Most of their clients will not be breeders, and most of their cat-owning clients don't know a breeder. Some of them probably think breeders are the scum of the earth.


----------



## Jiskefet (May 15, 2011)

Don't really think so....

If breeders advise the people who buy their kittens about good vets, and they talk to each other at shows, the word will spread.
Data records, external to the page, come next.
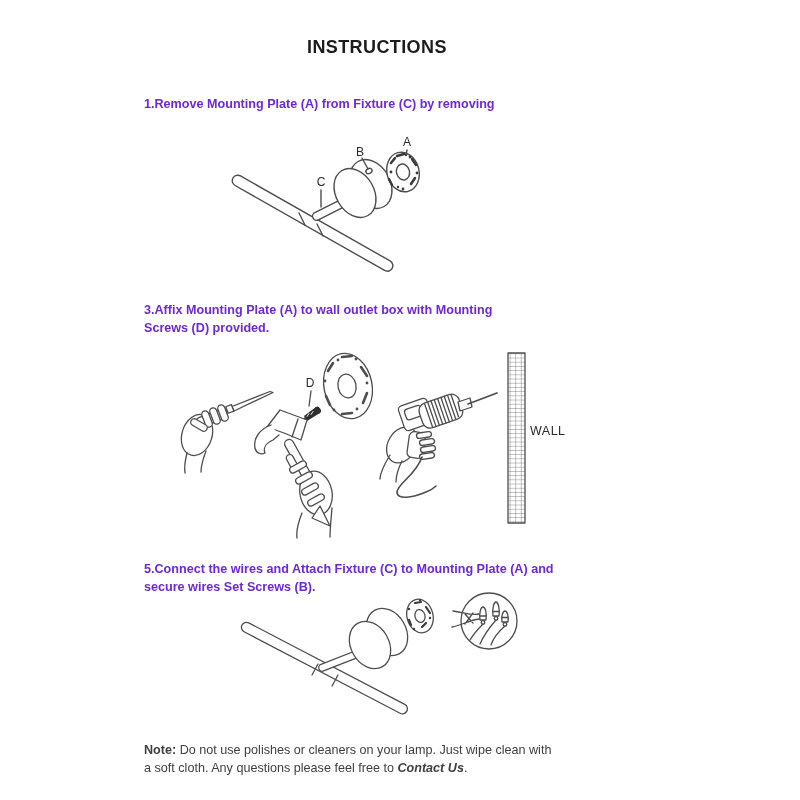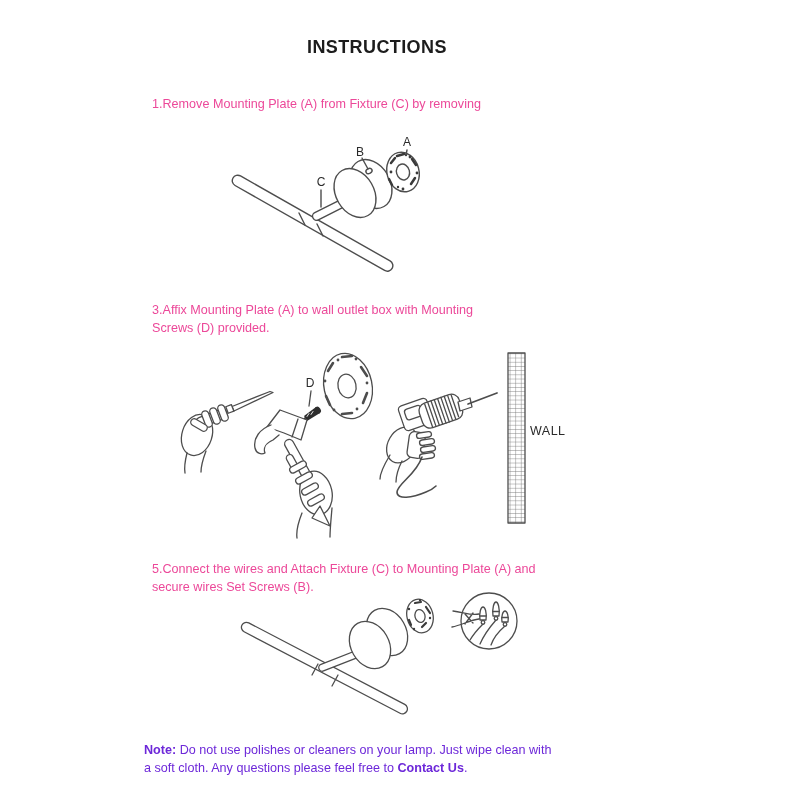--- a/index.html
+++ b/index.html
@@ -4,26 +4,26 @@
 <style>
   html,body{margin:0;padding:0;background:#ffffff;}
   .sheet{
     position:relative;width:800px;height:800px;background:#ffffff;overflow:hidden;
     font-family:"Liberation Sans", sans-serif;color:#1f1f1f;
   }
   .title{
     position:absolute;left:307px;top:37px;font-size:18px;font-weight:700;
     letter-spacing:0.4px;white-space:pre;color:#1c1c1c;
   }
-  .step{position:absolute;left:152px;font-size:12.6px;line-height:18px;color:#ec4899;}
+  .step{position:absolute;left:144px;font-size:12.6px;line-height:18px;color:#6d28d9;font-weight:bold;}
   .step .line{white-space:pre;}
-  .note{position:absolute;left:144px;top:741px;font-size:12.6px;line-height:18px;color:#6d28d9;}
+  .note{position:absolute;left:144px;top:741px;font-size:12.6px;line-height:18px;color:#404040;}
   .note .line{white-space:pre-wrap;}
   .b{font-weight:700;}
-  .contact{font-weight:700;cursor:pointer;}
+  .contact{font-weight:700;cursor:pointer;font-style:italic;}
   svg{position:absolute;overflow:visible;}
   svg text{font-family:"Liberation Sans", sans-serif;font-size:12px;fill:#2a2a2a;stroke:none;}
   .wall-label{font-size:12.5px;letter-spacing:0.5px;}
 </style>
 </head>
 <body>
 
 <div class="sheet">
 
   <div class="title">INSTRUCTIONS</div>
And many people who know a breeder will turn to them for advice.

It takes years to build up a good reputation, but only 5 seconds to ruin it......


----------



## carly87 (Feb 11, 2011)

To be fair though, pedigree cats make up such a small majority of their work, that even if we all boycot them, it wouldn't make a dent!


----------



## OrientalSlave (Jan 26, 2012)

The GCCF registered just under 22,000 in 2011. There are about 8,000,000 pet cats in the UK, if you assume 22,000 registered for each of the past 15 years that makes 330,000 pedigree cats out of 8,000,000 - that makes 4% assuming they all lived for 15 years. 
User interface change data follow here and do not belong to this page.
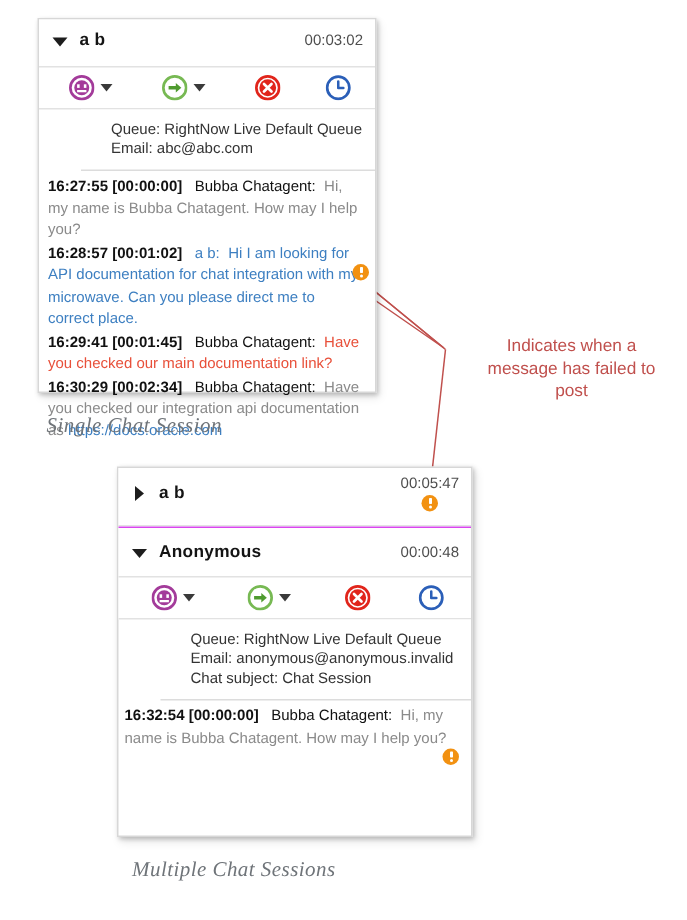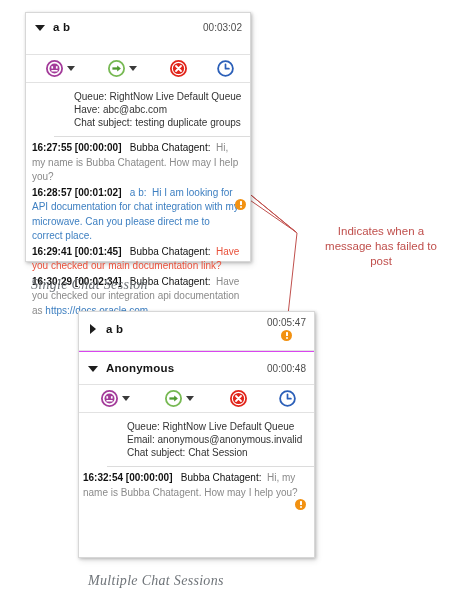--- a/index.html
+++ b/index.html
@@ -20,21 +20,21 @@
     position: absolute;
     background: #ffffff;
     border: 1px solid #d7d7d7;
     box-shadow: 1px 1px 3px rgba(0,0,0,0.22), 2px 3px 6px rgba(0,0,0,0.10);
     box-sizing: border-box;
   }
 
   .session-header {
     display: flex;
     align-items: center;
-    padding: 5px 8px 18px 9px;
+    padding: 5px 8px 8px 9px;
     border-bottom: 1px solid #e2e2e2;
     background: #ffffff;
     min-height: 18px;
     position: relative;
     justify-content: flex-end;
   }
   .session-header.collapsed {
     padding-bottom: 9px;
   }
   .twisty {
@@ -264,22 +264,21 @@
         <svg width="17" height="17" viewBox="0 0 17 17">
           <circle cx="8.5" cy="8.5" r="7.4" fill="none" stroke="#2b5fb8" stroke-width="1.8"></circle>
           <path d="M8.5 4.3 V8.7 H11.9" stroke="#2b5fb8" stroke-width="1.7" fill="none" stroke-linecap="round" stroke-linejoin="round"></path>
         </svg>
       </span>
     </div>
   </div>
 
   <div class="info">
     <div>Queue: RightNow Live Default Queue</div>
-    <div>Have: abc@abc.com</div>
-    <div>Chat subject: testing duplicate groups</div>
+    <div>Email: abc@abc.com</div>
   </div>
 
   <div class="transcript">
     <p class="msg">
       <span class="stamp">16:27:55 [00:00:00]</span>
       <span>&nbsp;&nbsp;</span><span class="author">Bubba Chatagent:</span>
       <span>&nbsp;</span><span class="body-gray">Hi, my name is Bubba Chatagent. How may I help you?</span>
     </p>
     <p class="msg">
       <span class="stamp">16:28:57 [00:01:02]</span>

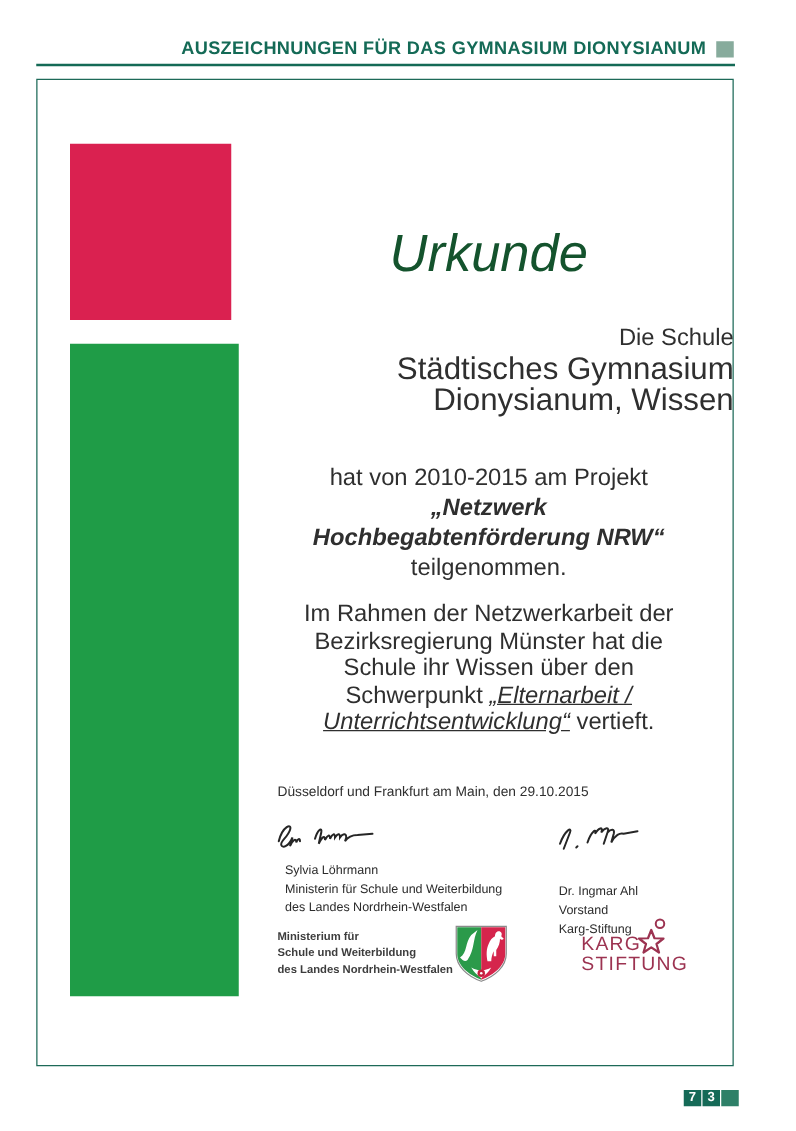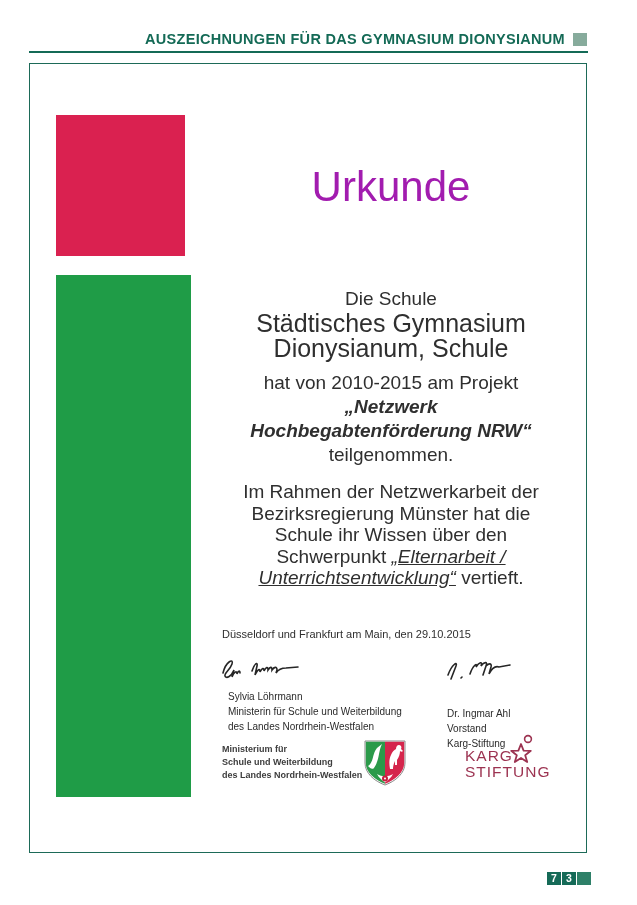--- a/index.html
+++ b/index.html
@@ -14,22 +14,22 @@
 
   
   .cert-box{position:absolute;top:63px;left:29px;width:556px;height:788px;
     border:1.5px solid #1d6a58;background:#fff;}
 
   .red-square{position:absolute;top:115px;left:56px;width:129px;height:141px;background:#da2150;}
   .green-bar{position:absolute;top:275px;left:56px;width:135px;height:522px;background:#1f9c47;}
 
   
   .tcol{position:absolute;left:195px;width:392px;text-align:center;color:#2f2f2f;}
-  .cert-title{top:166px;font-size:42px;line-height:1;color:#a21caf;}
-  .blk1{top:286px;font-size:19px;line-height:25px;}
+  .cert-title{top:182px;font-size:42px;line-height:1;color:#14532d;font-style:italic;}
+  .blk1{top:258px;font-size:19px;line-height:25px;text-align:right;}
   .blk1 .strong{font-size:25px;font-weight:normal;}
   .blk2{top:371px;font-size:19px;line-height:24px;}
   .blk2 .bi{font-weight:bold;font-style:italic;}
   .blk3{top:481px;font-size:19px;line-height:21.5px;}
   .blk3 .it{font-style:italic;text-decoration:underline;}
 
   .dateline{position:absolute;left:222px;top:628px;font-size:11px;color:#2f2f2f;}
 
   .sig{position:absolute;color:#2b2b2b;font-size:10px;line-height:15px;}
   .sig-left{left:228px;top:689px;}
@@ -62,21 +62,21 @@
 
   <div class="cert-box"></div>
   <div class="red-square"></div>
   <div class="green-bar"></div>
 
   <div class="tcol cert-title">Urkunde</div>
 
   <div class="tcol blk1">
     <div>Die Schule</div>
     <div class="strong">Städtisches Gymnasium</div>
-    <div class="strong">Dionysianum, Schule</div>
+    <div class="strong">Dionysianum, Wissen</div>
   </div>
 
   <div class="tcol blk2">
     <div>hat von 2010-2015 am Projekt</div>
     <div class="bi">„Netzwerk</div>
     <div class="bi">Hochbegabtenförderung NRW“</div>
     <div>teilgenommen.</div>
   </div>
 
   <div class="tcol blk3">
If we assume that cats and dogs each account for 50% of a vet's business (unlikely - dogs cost a lot more at the vets and are more likely to be taken to the vets for routine care) then that will affect at most 2% of a vet's business.


----------



## we love bsh's (Mar 28, 2011)

how about this?



For the attention of the Practice Manager

I write with great anger and deepest regret, with regards to the service and professionalism of your Practice and the members of staff within it.
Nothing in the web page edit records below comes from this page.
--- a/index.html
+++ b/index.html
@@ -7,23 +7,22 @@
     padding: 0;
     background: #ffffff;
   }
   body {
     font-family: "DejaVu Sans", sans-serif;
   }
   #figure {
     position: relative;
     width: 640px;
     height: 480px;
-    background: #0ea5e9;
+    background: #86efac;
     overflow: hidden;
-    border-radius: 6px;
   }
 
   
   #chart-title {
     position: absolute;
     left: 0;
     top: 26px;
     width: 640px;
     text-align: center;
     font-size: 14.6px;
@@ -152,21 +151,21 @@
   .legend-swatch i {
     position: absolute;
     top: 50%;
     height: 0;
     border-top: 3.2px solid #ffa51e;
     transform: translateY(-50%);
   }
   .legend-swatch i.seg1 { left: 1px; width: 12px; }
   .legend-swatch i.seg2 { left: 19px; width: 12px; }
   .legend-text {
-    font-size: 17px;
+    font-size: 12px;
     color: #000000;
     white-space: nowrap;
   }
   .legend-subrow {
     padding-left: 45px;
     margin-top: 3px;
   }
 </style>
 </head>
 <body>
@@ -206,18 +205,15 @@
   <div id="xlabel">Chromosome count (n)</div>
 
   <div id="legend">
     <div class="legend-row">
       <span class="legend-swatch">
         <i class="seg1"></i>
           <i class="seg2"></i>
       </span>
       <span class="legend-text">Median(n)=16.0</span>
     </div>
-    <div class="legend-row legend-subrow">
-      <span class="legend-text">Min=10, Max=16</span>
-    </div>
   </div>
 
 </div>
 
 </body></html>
I now would like to know why the following was not dealt with in a professional manner.

My cat was admitted to your practice on the evening on the 6/3/2013 as she was experiencing problems giving birth to her litter.

That evening, although late at night, the vet performed a C-Section .. I thought i had left my girl in the best possible hands... How wrong I was!

The vet rang me in the early hours to tell me that the C-Section had been done and that that we had 3 Kittens although one was week. I was told to collect mum in the morning at 9am... It was a great relief after a very stressful day, that my girl was in safe hands and the kittens were going to be looked after overnight by professional people.

I arrived at 9am the next morning as requested, expecting to be seen shortly. I was left in the waiting room for 30 minuites and then to my horror i was handed my girl and kittens in the waiting room. The weakest kitten was almost dead, he was very cold and purple... This kitten appeared not to have been monitored on a heat pad and definately not had the care it should have had recieved while at your practice and I got the impression no attempts had been made overnight to revive him, and to keep them all warm and show them how to suckle. As this is Peaches' first litter, it is essential her behaviour towards the kittens and their progress should be closely monitored, especially during these first hours.


I ended up with a distressed and confussed mum and even weaker kittens!

Once we were home I checked mum out... Too my horror she has the most horrific wound, the operation wound looked really ugly and had started bleeding, and the smell of the milk was drowned out by the stench of fresh blood. I had to clean Peaches up before the other kittens would start to suckle. Moreover, the stitches look really clumsy and barely seem to hold the wound together.... I undertsand that its was late at night but i expected a lot better from a qualified vet... Please see attached pictures of the vets work... I am sure you would agree this is not acceptable.

I fully intend to get this second opinioned, but I would like to hear your account of the surgery and the post-natal care provided to Peaches and her kittens at your practice. I phoned the practice and asked to talk to the vet who performed the op, but your receptionist would not put me through, nor did she offer to have the vet ring me back.also your reception staff seem to have little knowledge around this work i asked for a feeding tube for the weak kitten,as i knew i would require one to save him..she didnt know how to order one 


I contacted several fellow breeders for confirmation and advice, and one of them got me a feeding tube. However, by that time, the kitten had already died. I also showed them the pictures of Peaches' operation wound, and none of them had ever seen seen such a horrific section.. 
They unanimously advise me to get a second opinion on the surgery performed and the subsequent (lack of) attention paid to mother and kittens.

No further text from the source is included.